Dataset items
____________

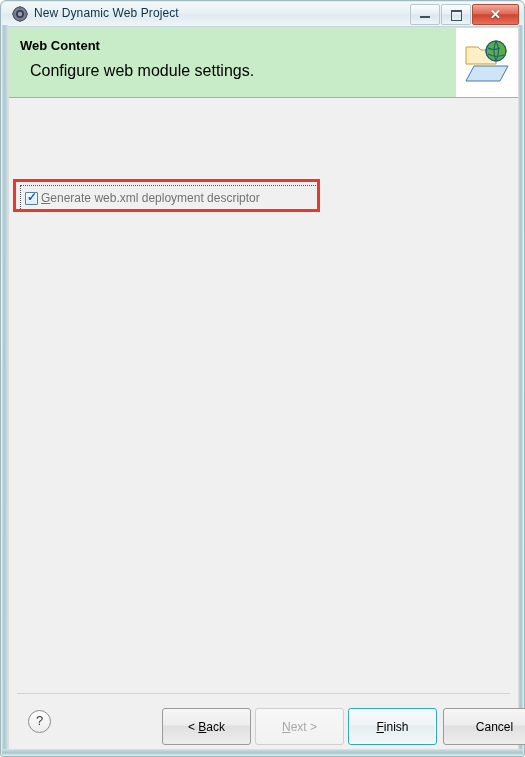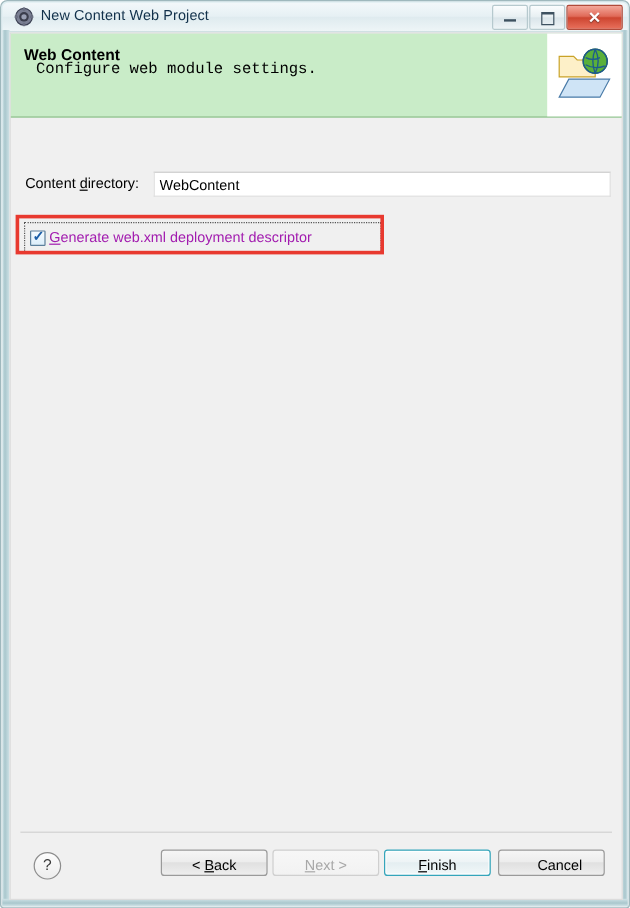--- a/index.html
+++ b/index.html
@@ -136,24 +136,23 @@
   }
   .banner-title {
     position: absolute;
     left: 11px; top: 10px;
     font-size: 13px;
     font-weight: bold;
     color: #000000;
   }
   .banner-sub {
     position: absolute;
-    left: 21px; top: 22px;
-    font-size: 13px;
-    color: #000000;
-    font-family: Liberation Mono, monospace;
+    left: 21px; top: 34px;
+    font-size: 16px;
+    color: #000000;
   }
   .banner-iconbox {
     position: absolute;
     right: 0px; top: 0px;
     width: 62px; height: 69px;
     background: #ffffff;
     display: flex;
     align-items: center;
     justify-content: center;
   }
@@ -222,21 +221,21 @@
     position: absolute;
     left: 1px; top: -2px;
     width: 12px; height: 13px;
     color: #1b5ea8;
     font-size: 12px;
     line-height: 13px;
     font-weight: bold;
   }
   .cb-label {
     font-size: 12px;
-    color: #a21caf;
+    color: #737373;
     white-space: nowrap;
   }
   .cb-label u { text-decoration: underline; }
 
   
   .annotation {
     position: absolute;
     left: 4px;
     top: 151px;
     width: 307px;
@@ -263,31 +262,32 @@
     border: 1px solid #8d8d8d;
     background: linear-gradient(to bottom, #fdfdfd 0%, #ededed 100%);
     color: #3a3a3a;
     font-size: 13px;
     text-align: center;
     line-height: 20px;
   }
   .btn {
     position: absolute;
     top: 680px;
-    height: 22px;
+    height: 37px;
     box-sizing: border-box;
     background: linear-gradient(to bottom, #f6f6f6 0%, #ededed 45%, #e0e0e0 50%, #eeeeee 100%);
     border: 1px solid #9a9a9a;
     border-radius: 3px;
     font-family: "Liberation Sans", sans-serif;
     font-size: 12px;
     color: #000000;
     text-align: center;
     line-height: 24px;
     padding: 0;
+    margin-left: 28px;
   }
   .btn u { text-decoration: underline; }
   .btn-back   { left: 125px; width: 89px; }
   .btn-next   { left: 218px; width: 89px;
                 color: #a8a8a8;
                 border-color: #cfcfcf;
                 background: linear-gradient(to bottom, #f7f7f7 0%, #f2f2f2 100%); }
   .btn-finish { left: 311px; width: 89px;
                 border: 1px solid #34a5bb;
                 background: linear-gradient(to bottom, #f7fbfc 0%, #eef4f6 45%, #e4eef1 50%, #f2f8f9 100%);
@@ -304,21 +304,21 @@
       <svg width="16" height="16" viewBox="0 0 16 16">
         <circle cx="8" cy="8" r="7" fill="#7a7f93" stroke="#3b3f52" stroke-width="1"></circle>
         <circle cx="8" cy="8" r="4" fill="#3a3d4c"></circle>
         <circle cx="8" cy="8" r="2.2" fill="#9aa0b4"></circle>
         <rect x="7" y="0" width="2" height="3" fill="#6a6f82"></rect>
         <rect x="7" y="13" width="2" height="3" fill="#6a6f82"></rect>
         <rect x="0" y="7" width="3" height="2" fill="#6a6f82"></rect>
         <rect x="13" y="7" width="3" height="2" fill="#6a6f82"></rect>
       </svg>
     </span>
-    <span class="title-text">New Content Web Project</span>
+    <span class="title-text">New Dynamic Web Project</span>
     <div class="winbtns">
       <div class="winbtn">
         <span class="glyph-min"></span>
       </div>
       <div class="winbtn">
         <span class="glyph-max"></span>
       </div>
       <div class="winbtn close">
         <span class="glyph-close">✕</span>
       </div>
@@ -341,24 +341,20 @@
             <circle cx="34" cy="13" r="10" fill="#5ab03a" stroke="#2d6b1c" stroke-width="1"></circle>
             <path d="M26 10 q6 3 12 0 M26 16 q7 4 16 1 M34 3 q-4 10 0 20 M34 3 q5 10 0 20" fill="none" stroke="#1d5b8f" stroke-width="1.1"></path>
             <circle cx="34" cy="13" r="10" fill="none" stroke="#1d5b8f" stroke-width="1.2"></circle>
             <path d="M12 28 L46 28 L38 43 L4 43 Z" fill="#cfe4f6" stroke="#4a7ba8" stroke-width="1"></path>
           </svg>
         </span>
       </div>
     </div>
 
 
-    <div class="form-row row-contentdir">
-      <label class="field-label"><span>Content </span><u>d</u><span>irectory:</span></label>
-      <input class="field-input" type="text" value="WebContent" style="">
-    </div>
 
     <div class="cb-wrap">
       <span class="cb-box">
         <span class="cb-check">✓</span>
       </span>
       <span class="cb-label"><u>G</u><span>enerate web.xml deployment descriptor</span></span>
     </div>
 
     <div class="annotation"></div>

____________

▶ [WORK INSTRUCTION]: Could you write out, exactly as they stand, only the lines above that begin at the line with "top: 680px;" and stop after the line with "padding: 0;"?

▶ [RESULT OF THE EXERCISE]:
     top: 680px;
-    height: 22px;
+    height: 37px;
     box-sizing: border-box;
     background: linear-gradient(to bottom, #f6f6f6 0%, #ededed 45%, #e0e0e0 50%, #eeeeee 100%);
     border: 1px solid #9a9a9a;
     border-radius: 3px;
     font-family: "Liberation Sans", sans-serif;
     font-size: 12px;
     color: #000000;
     text-align: center;
     line-height: 24px;
     padding: 0;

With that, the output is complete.